▸ **What you need to do**: An exact copy of the lines from the one containing "[212,1577,474,1594] db.exists('foo')).then(exists ->" to the end of the records below is required, and nothing else.

== Source records

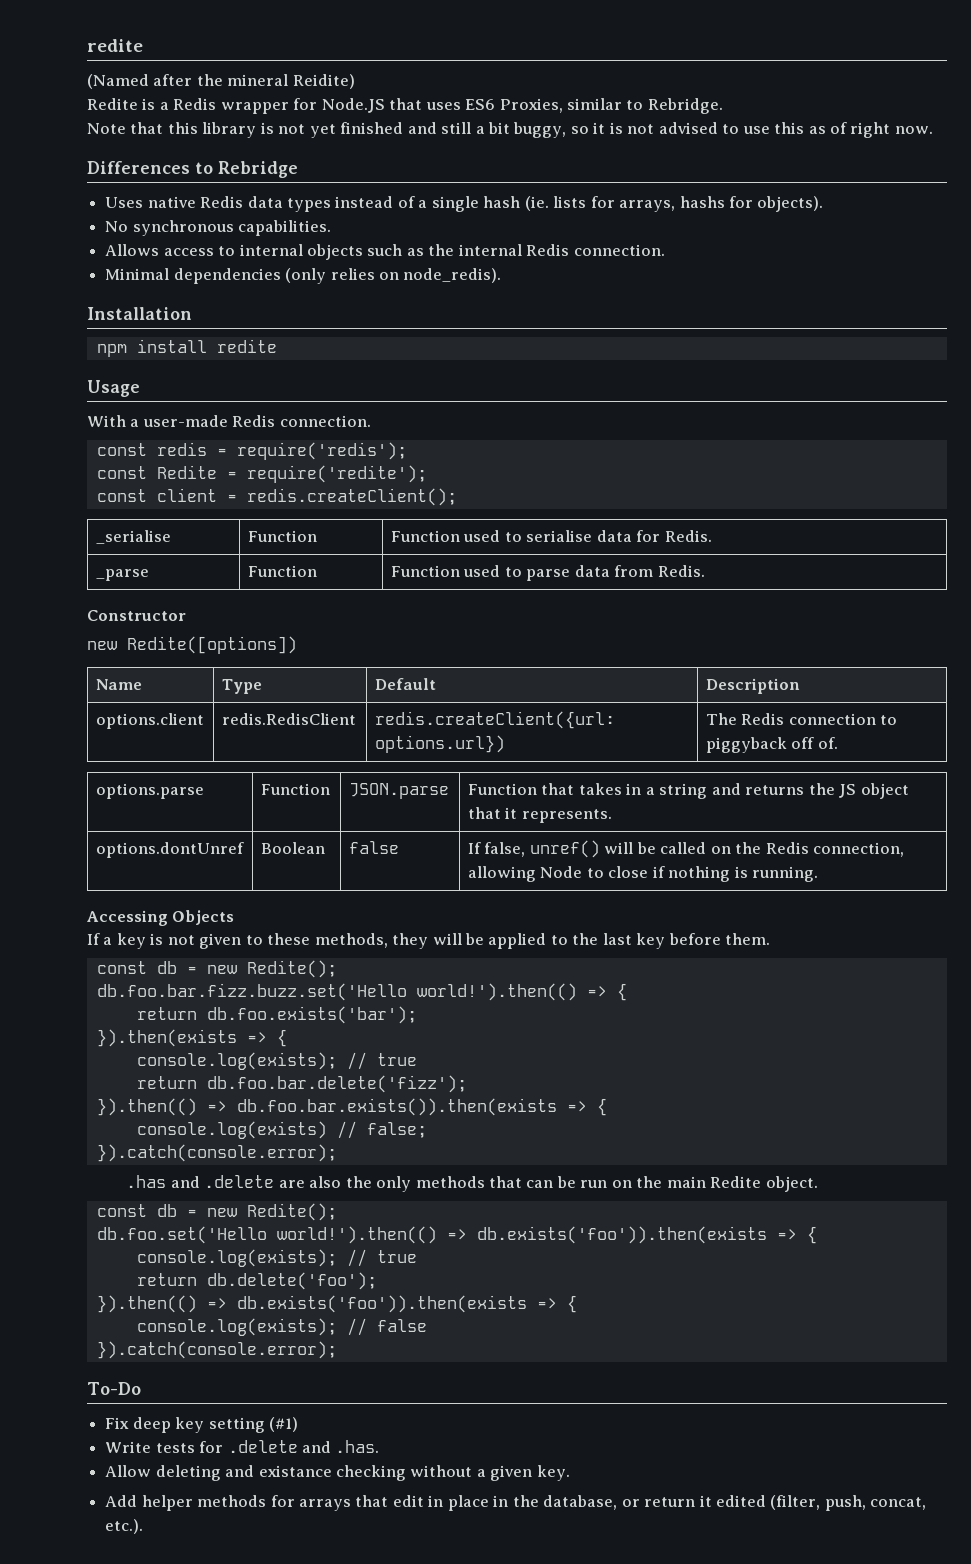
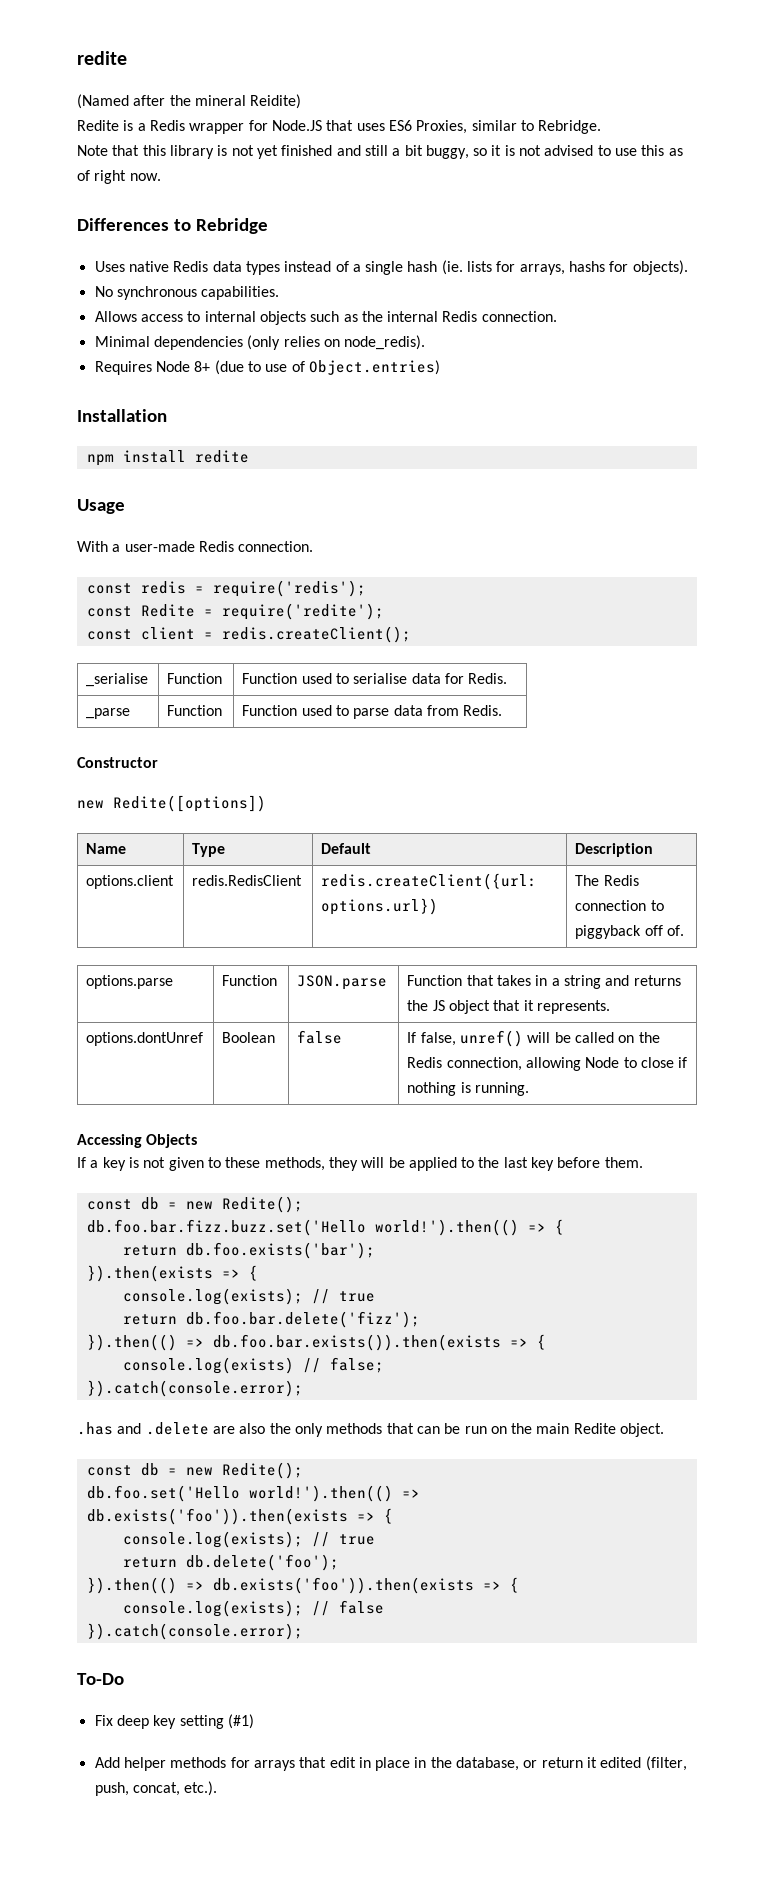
(502, 275) none -> [94,360,440,375] // Requires Node 8+ (due to use of Object.entries)
[105,1440,380,1453] [105,1465,570,1481] // Write tests for .delete and .has. // Allow deleting and existance checking without a given key. -> (254, 1721) none

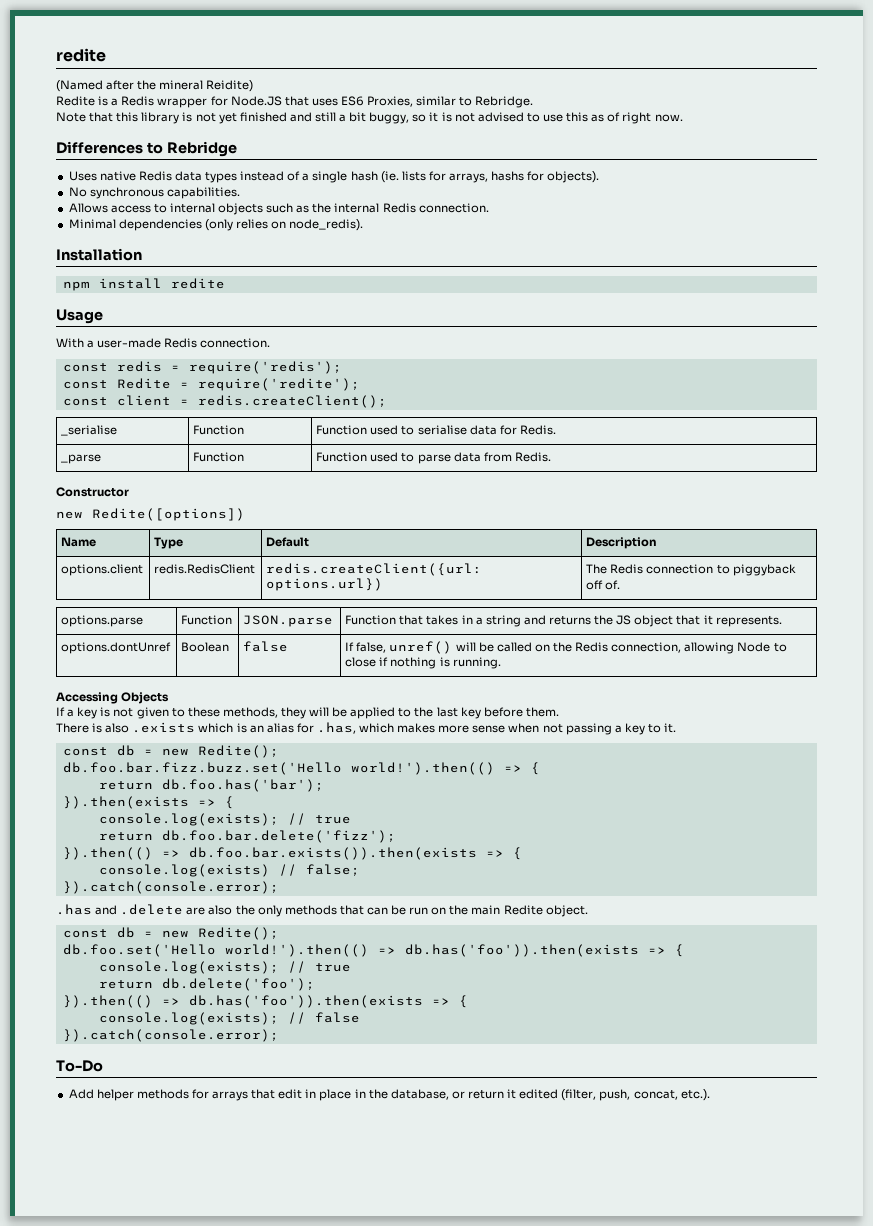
[94,360,440,375] // Requires Node 8+ (due to use of Object.entries) -> (364, 225) none
(643, 1162) none -> [56,722,677,735] // There is also .exists which is an alias for .has, which makes more sense when not passing a key to it.
[185,1242,375,1259] db.foo.exists('bar'); -> [161,779,324,792] db.foo.has('bar');
[86,1508,348,1525] db.exists('foo')).then(exists -> [404,944,639,957] db.has('foo')).then(exists
[212,1577,474,1594] db.exists('foo')).then(exists -> [188,995,423,1008] db.has('foo')).then(exists
[94,1714,254,1729] // Fix deep key setting (#1) -> (103, 1066) none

====

▸ **Task response**:
[212,1577,474,1594] db.exists('foo')).then(exists -> [188,995,423,1008] db.has('foo')).then(exists
[94,1714,254,1729] // Fix deep key setting (#1) -> (103, 1066) none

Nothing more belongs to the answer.